----- Entries provided

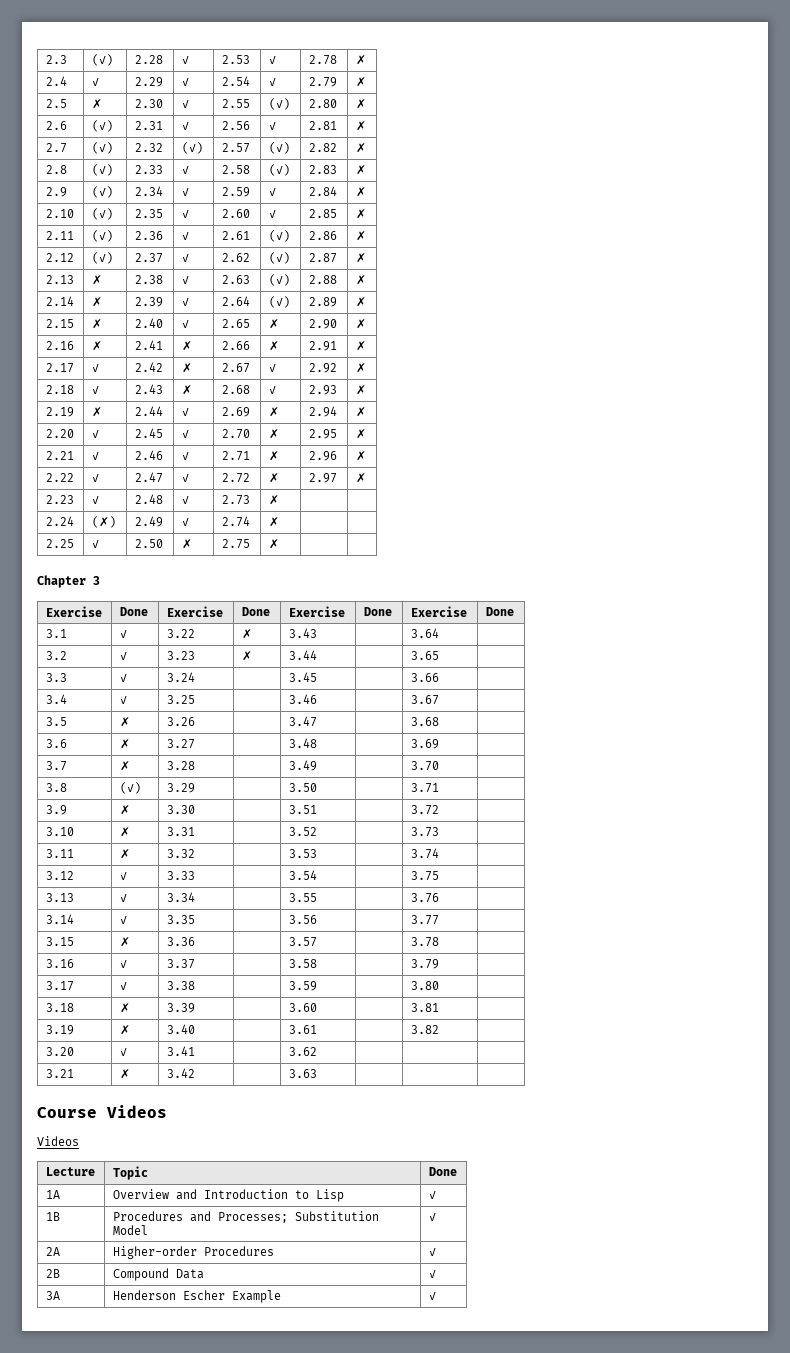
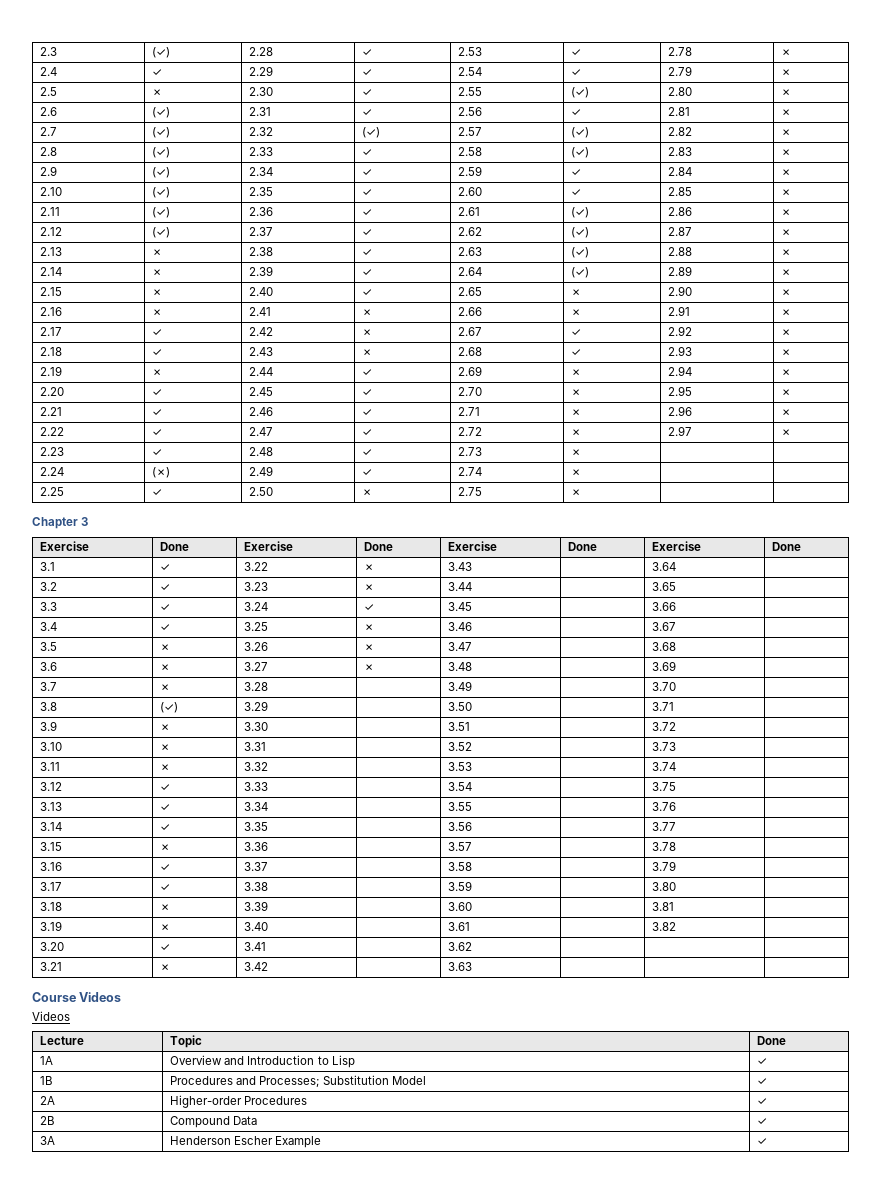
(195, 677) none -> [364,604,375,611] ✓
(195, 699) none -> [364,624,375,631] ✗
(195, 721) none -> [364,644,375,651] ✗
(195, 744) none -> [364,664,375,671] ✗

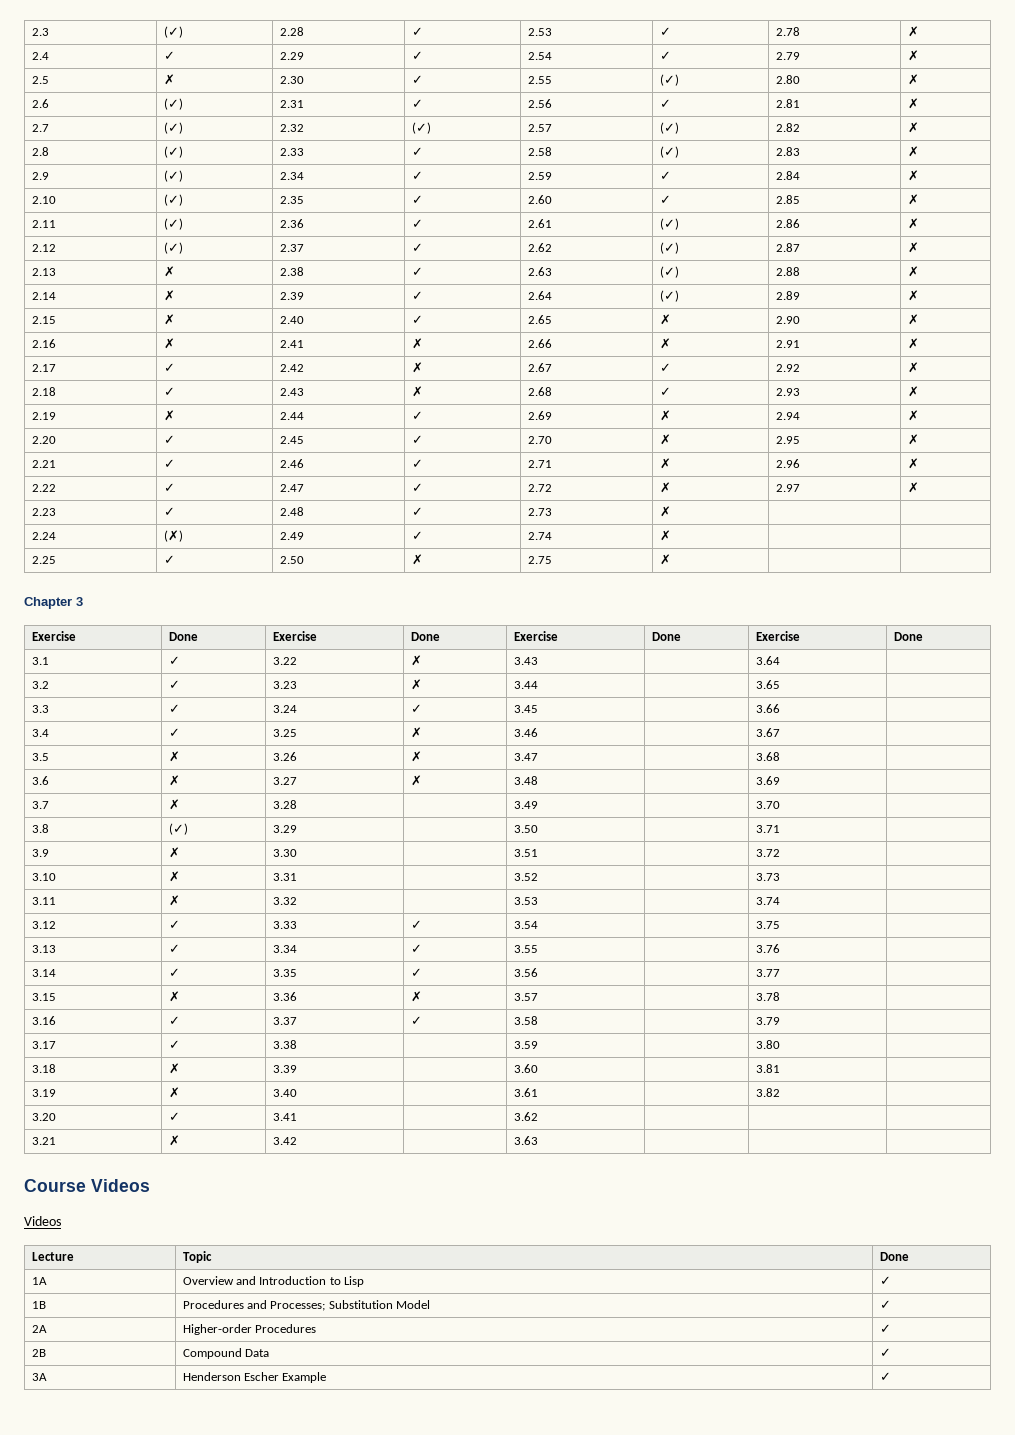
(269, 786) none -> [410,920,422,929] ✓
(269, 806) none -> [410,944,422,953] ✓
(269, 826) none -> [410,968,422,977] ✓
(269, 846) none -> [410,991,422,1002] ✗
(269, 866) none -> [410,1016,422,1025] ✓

----------

**Task details:** Please reproduce exactly, and nothing more, the lines from the one containing "(195, 699) none -> [364,624,375,631] ✗" through the last line of the entries, both included; pictures stay out.

**Written response:**
(195, 699) none -> [364,624,375,631] ✗
(195, 721) none -> [364,644,375,651] ✗
(195, 744) none -> [364,664,375,671] ✗

(269, 786) none -> [410,920,422,929] ✓
(269, 806) none -> [410,944,422,953] ✓
(269, 826) none -> [410,968,422,977] ✓
(269, 846) none -> [410,991,422,1002] ✗
(269, 866) none -> [410,1016,422,1025] ✓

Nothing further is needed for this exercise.